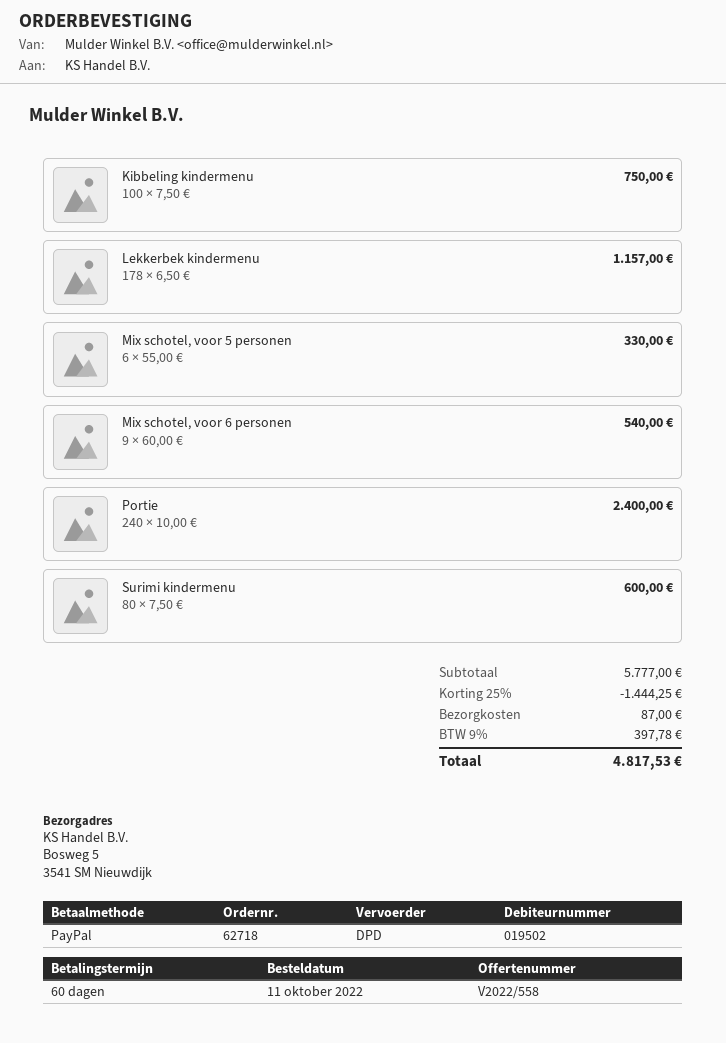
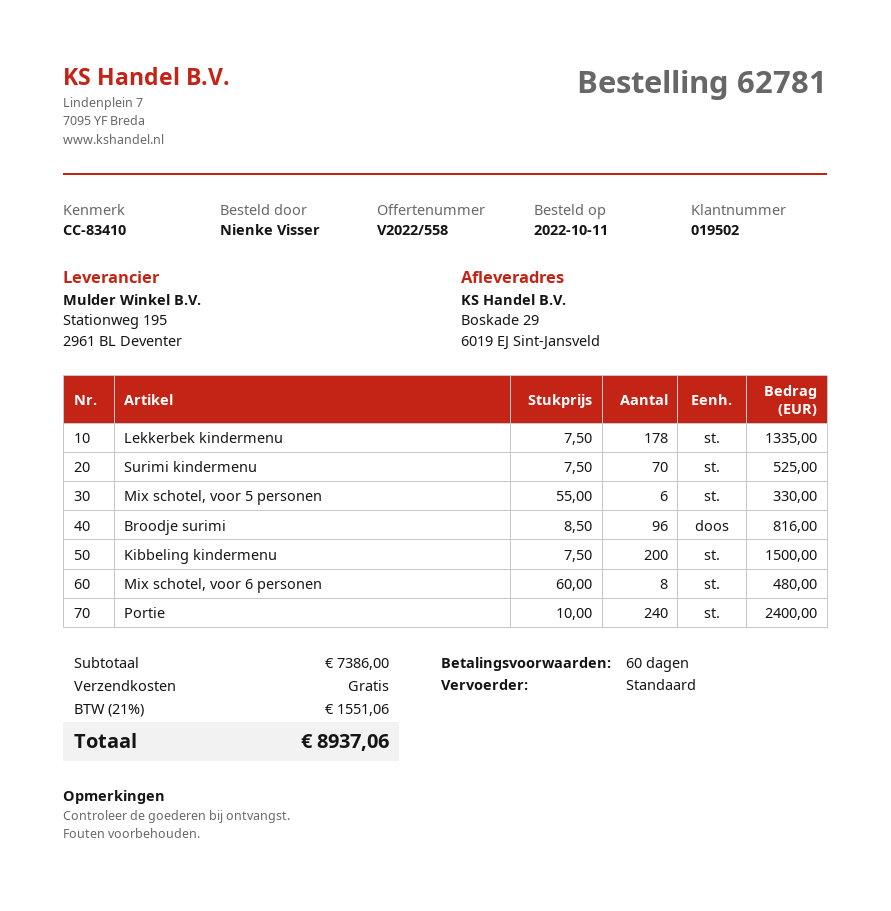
order number: 62718 -> 62781
shipping method: DPD -> standard
ship to: Bosweg 5, 3541 SM Nieuwdijk -> Boskade 29, 6019 EJ Sint-Jansveld
Kibbeling kindermenu: 100 x 7.50 = 750.00 -> 200 x 7.50 = 1500.00
Lekkerbek kindermenu: 178 x 6.50 = 1157.00 -> 178 x 7.50 = 1335.00
Mix schotel, voor 6 personen: 9 x 60.00 = 540.00 -> 8 x 60.00 = 480.00
Surimi kindermenu: 80 x 7.50 = 600.00 -> 70 x 7.50 = 525.00
Broodje surimi: none -> 96 x 8.50 = 816.00
subtotal: 5777.00 -> 7386.00
discount: 25% = 1444.25 -> none
shipping: 87.00 -> 0.00
tax: 9% = 397.78 -> 21% = 1551.06
total: 4817.53 -> 8937.06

Activity: From the first line to the last, reproduce the records above exactly and skip the pictures.

Exercise output:
order number: 62718 -> 62781
shipping method: DPD -> standard
ship to: Bosweg 5, 3541 SM Nieuwdijk -> Boskade 29, 6019 EJ Sint-Jansveld
Kibbeling kindermenu: 100 x 7.50 = 750.00 -> 200 x 7.50 = 1500.00
Lekkerbek kindermenu: 178 x 6.50 = 1157.00 -> 178 x 7.50 = 1335.00
Mix schotel, voor 6 personen: 9 x 60.00 = 540.00 -> 8 x 60.00 = 480.00
Surimi kindermenu: 80 x 7.50 = 600.00 -> 70 x 7.50 = 525.00
Broodje surimi: none -> 96 x 8.50 = 816.00
subtotal: 5777.00 -> 7386.00
discount: 25% = 1444.25 -> none
shipping: 87.00 -> 0.00
tax: 9% = 397.78 -> 21% = 1551.06
total: 4817.53 -> 8937.06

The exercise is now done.